Ci sono luoghi che, anche nei momenti più impetuosi, riescono a raccontare una bellezza autentica, quasi primordiale. È il caso del Fiume Liri, protagonista di uno spettacolo naturale intenso e affascinante nel cuore di Civitella Roveto. Qui, tra pareti di pietra e scorci urbani sospesi nel tempo, il fotografo Alessio Lucci ha saputo catturare un momento unico: il fiume in piena, vivo, potente, quasi indomabile.
Un incontro ravvicinato con la forza della natura
Quando il Liri si gonfia, cambia volto. Le sue acque, solitamente tranquille, diventano veloci, cariche, impetuose. È proprio in queste condizioni che Alessio Lucci ha scelto di raccontarlo, cercando non solo uno scatto, ma un’emozione.

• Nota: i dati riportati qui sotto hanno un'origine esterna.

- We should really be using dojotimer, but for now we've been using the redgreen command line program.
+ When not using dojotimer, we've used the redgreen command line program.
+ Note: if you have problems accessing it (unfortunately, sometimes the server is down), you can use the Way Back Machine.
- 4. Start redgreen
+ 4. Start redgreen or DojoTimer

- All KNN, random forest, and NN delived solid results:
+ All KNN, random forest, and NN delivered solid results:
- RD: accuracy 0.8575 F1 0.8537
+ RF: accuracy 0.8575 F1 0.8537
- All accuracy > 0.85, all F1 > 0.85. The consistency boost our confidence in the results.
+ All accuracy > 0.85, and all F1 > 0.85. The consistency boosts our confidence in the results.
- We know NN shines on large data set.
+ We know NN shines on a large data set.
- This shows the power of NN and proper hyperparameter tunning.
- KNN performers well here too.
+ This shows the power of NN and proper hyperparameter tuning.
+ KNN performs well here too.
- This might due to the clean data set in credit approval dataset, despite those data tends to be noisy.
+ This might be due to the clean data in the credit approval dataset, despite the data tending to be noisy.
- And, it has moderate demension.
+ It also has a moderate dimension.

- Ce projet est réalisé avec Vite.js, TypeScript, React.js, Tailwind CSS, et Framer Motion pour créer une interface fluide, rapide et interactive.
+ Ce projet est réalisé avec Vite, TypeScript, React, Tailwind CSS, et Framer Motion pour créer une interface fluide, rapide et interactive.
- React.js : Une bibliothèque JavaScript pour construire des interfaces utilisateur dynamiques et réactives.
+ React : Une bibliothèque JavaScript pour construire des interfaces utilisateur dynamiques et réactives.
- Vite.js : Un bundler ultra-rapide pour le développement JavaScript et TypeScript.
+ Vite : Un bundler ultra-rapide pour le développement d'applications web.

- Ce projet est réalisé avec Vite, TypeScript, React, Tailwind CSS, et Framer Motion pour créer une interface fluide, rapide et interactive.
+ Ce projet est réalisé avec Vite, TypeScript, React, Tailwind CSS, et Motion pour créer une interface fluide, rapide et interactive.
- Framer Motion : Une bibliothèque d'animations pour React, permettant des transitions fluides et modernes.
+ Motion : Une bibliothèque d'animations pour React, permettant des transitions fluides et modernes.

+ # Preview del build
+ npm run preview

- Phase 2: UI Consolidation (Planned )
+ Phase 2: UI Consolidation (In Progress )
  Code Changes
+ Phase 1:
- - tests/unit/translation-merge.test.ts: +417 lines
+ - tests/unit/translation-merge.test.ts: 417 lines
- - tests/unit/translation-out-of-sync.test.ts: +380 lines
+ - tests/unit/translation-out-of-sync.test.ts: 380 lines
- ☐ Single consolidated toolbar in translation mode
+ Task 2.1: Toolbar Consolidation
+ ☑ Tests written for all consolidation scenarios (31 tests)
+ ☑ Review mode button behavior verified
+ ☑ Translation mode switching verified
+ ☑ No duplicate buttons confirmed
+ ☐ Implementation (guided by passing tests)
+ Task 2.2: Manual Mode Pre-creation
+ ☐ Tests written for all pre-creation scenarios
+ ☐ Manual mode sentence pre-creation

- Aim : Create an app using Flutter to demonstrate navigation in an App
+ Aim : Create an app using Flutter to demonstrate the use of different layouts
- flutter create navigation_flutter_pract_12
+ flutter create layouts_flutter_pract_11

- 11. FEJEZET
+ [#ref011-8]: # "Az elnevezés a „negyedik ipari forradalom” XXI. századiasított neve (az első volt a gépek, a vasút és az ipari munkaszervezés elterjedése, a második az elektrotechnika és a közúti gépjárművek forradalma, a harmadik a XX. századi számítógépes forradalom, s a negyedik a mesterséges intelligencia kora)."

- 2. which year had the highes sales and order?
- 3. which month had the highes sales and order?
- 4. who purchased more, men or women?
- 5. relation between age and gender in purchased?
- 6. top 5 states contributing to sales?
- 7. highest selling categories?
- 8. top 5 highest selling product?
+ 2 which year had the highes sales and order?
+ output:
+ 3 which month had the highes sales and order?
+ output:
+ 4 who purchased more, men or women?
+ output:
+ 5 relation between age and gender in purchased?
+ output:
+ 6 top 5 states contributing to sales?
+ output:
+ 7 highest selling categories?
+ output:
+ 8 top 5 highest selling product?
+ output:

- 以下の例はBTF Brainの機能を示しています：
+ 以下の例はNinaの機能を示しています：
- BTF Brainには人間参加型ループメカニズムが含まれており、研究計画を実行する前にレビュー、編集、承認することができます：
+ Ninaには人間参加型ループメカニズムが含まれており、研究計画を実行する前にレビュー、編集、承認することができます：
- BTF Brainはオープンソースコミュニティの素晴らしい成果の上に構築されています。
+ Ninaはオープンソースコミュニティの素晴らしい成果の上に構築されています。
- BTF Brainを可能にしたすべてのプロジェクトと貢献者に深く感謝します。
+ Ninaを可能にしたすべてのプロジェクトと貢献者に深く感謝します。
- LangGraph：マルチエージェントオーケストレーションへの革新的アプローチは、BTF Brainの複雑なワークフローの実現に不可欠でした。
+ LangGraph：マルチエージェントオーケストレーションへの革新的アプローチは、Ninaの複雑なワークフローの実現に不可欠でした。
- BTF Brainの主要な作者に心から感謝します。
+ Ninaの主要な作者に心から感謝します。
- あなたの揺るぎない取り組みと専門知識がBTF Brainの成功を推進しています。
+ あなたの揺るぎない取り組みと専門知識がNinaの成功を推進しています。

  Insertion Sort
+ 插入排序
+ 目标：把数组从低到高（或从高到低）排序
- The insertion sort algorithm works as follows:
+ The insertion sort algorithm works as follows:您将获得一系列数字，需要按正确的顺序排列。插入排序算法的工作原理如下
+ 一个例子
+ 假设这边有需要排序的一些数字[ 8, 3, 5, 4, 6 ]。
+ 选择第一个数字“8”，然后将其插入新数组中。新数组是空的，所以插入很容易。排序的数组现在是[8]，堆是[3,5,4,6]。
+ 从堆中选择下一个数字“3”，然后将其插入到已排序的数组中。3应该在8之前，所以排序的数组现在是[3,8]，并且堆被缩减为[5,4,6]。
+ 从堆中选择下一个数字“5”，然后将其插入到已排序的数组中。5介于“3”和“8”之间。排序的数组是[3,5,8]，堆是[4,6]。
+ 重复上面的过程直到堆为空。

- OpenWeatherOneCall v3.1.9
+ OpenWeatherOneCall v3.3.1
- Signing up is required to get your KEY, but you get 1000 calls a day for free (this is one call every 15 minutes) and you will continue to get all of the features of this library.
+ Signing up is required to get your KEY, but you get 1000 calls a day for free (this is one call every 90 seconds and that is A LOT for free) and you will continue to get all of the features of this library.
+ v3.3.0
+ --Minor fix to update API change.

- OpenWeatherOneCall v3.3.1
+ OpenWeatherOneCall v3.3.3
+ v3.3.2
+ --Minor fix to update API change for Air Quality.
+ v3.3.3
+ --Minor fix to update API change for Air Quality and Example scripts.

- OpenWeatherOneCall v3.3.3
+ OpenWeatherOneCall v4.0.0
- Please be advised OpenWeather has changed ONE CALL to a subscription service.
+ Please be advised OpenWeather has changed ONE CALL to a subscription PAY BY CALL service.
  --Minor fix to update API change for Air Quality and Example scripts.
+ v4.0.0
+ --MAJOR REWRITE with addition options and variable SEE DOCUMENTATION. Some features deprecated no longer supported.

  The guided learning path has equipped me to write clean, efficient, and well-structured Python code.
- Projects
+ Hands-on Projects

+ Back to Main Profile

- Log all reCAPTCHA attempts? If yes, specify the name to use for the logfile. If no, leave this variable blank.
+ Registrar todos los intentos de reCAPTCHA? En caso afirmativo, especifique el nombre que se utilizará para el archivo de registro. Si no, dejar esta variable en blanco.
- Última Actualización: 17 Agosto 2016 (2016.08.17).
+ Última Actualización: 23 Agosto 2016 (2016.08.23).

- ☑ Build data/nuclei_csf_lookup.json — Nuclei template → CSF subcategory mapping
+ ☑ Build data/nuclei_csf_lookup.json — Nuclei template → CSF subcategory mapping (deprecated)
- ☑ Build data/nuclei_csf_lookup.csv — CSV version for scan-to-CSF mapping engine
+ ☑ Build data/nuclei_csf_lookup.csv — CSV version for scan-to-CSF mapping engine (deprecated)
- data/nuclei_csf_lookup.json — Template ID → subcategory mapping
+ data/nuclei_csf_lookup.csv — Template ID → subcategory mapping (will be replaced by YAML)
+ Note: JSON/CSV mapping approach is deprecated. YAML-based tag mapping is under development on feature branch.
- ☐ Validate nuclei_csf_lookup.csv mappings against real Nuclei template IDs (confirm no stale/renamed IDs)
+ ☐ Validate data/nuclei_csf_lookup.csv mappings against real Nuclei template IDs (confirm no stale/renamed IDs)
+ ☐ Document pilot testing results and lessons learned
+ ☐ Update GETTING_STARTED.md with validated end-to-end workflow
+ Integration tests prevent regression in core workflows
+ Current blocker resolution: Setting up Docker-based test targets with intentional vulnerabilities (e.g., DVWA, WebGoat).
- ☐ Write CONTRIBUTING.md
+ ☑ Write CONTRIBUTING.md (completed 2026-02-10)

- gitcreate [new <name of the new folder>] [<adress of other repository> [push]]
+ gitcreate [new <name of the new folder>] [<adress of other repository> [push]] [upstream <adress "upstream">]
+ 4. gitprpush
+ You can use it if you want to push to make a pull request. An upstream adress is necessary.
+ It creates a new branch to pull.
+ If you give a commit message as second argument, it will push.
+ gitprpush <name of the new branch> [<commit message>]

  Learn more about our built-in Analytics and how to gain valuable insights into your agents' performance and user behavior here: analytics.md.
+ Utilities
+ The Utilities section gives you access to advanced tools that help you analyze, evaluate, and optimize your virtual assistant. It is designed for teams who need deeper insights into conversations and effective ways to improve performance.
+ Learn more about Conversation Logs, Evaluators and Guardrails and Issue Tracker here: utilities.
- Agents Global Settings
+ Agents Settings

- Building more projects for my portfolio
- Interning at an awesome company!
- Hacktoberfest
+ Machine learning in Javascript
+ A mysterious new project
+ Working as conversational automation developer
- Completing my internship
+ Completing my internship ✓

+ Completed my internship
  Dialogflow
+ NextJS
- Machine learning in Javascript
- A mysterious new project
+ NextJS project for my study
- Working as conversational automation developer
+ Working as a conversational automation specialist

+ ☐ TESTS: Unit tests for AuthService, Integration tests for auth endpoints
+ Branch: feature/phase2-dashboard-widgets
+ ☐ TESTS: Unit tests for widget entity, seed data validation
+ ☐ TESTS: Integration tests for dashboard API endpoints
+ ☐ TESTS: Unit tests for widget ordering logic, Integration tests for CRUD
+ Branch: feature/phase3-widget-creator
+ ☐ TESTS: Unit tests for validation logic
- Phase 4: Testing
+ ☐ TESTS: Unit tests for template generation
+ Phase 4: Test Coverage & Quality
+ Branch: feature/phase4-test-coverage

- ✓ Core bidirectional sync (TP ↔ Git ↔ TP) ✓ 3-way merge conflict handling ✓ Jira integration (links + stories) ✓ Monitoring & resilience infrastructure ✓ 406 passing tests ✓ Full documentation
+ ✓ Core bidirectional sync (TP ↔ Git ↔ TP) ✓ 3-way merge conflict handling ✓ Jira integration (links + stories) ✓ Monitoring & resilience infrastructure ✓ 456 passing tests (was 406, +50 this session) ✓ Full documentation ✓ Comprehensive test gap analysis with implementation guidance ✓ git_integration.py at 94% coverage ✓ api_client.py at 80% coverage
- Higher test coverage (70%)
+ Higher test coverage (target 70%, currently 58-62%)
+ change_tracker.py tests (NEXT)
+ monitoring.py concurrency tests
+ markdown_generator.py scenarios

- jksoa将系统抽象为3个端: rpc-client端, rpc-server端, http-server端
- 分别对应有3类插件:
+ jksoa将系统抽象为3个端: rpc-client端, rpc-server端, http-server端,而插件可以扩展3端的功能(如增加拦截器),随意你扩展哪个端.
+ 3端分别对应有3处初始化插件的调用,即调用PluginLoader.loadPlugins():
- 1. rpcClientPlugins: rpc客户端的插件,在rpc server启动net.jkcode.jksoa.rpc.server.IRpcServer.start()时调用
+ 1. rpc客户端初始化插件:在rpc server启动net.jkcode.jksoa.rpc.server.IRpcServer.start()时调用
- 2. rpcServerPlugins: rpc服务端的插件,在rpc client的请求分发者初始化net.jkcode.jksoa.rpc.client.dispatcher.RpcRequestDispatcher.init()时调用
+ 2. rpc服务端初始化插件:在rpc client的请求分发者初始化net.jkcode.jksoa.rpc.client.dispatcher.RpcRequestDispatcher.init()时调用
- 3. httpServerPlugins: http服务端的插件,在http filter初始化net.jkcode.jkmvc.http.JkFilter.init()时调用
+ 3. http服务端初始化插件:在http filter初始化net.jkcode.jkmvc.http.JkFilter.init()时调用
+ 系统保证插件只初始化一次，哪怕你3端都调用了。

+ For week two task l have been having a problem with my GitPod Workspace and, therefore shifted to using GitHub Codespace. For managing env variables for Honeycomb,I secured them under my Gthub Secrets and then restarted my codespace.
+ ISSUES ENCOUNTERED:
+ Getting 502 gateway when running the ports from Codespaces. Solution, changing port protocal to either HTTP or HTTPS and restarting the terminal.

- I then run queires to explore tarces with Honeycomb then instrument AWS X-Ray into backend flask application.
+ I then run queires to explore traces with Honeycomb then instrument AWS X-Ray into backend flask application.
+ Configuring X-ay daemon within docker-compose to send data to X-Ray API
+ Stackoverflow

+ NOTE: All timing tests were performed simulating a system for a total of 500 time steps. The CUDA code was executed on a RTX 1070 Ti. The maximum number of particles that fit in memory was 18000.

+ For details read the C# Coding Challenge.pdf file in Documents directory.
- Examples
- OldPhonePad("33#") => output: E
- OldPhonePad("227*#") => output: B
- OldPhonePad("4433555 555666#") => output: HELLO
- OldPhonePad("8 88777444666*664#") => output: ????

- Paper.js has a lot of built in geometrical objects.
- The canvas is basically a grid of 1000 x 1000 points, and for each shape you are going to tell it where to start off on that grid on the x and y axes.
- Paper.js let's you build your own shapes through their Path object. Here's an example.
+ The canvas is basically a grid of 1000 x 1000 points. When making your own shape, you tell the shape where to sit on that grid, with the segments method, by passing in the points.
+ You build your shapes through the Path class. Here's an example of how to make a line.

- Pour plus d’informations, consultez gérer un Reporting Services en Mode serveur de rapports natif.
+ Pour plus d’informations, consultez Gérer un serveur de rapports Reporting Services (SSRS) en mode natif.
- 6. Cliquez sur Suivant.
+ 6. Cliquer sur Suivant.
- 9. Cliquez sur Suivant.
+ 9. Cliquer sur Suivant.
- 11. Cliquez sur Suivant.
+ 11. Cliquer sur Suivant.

La fotografia restituisce una scena carica di tensione e poesia: il fiume scorre con una consistenza quasi setosa, grazie a una lunga esposizione che trasforma la corrente in un velo lattiginoso. Il colore dell’acqua, un verde intenso e profondo, contrasta con le tonalità calde e vissute delle mura che lo affiancano. A sinistra, le rocce segnano il margine naturale del fiume, mentre sulla destra si innalza una lunga parete in pietra, segnata dal tempo e dalla vegetazione che prova a riappropriarsi dello spazio.
Al centro della scena, un elegante ponte in pietra attraversa il corso d’acqua, creando una linea armoniosa che guida lo sguardo. Sopra, un piccolo edificio e un lampione acceso aggiungono un tocco umano e intimo, quasi a voler ricordare che questo dialogo tra natura e architettura è continuo, quotidiano.
La luce prima della tempesta
Uno degli elementi più suggestivi dello scatto è il cielo. Nuvole dense e drammatiche si addensano sopra il paesaggio, lasciando filtrare una luce morbida, diffusa, capace di esaltare ogni dettaglio. È quella luce tipica dei momenti che precedono o seguono un temporale, quando tutto sembra sospeso.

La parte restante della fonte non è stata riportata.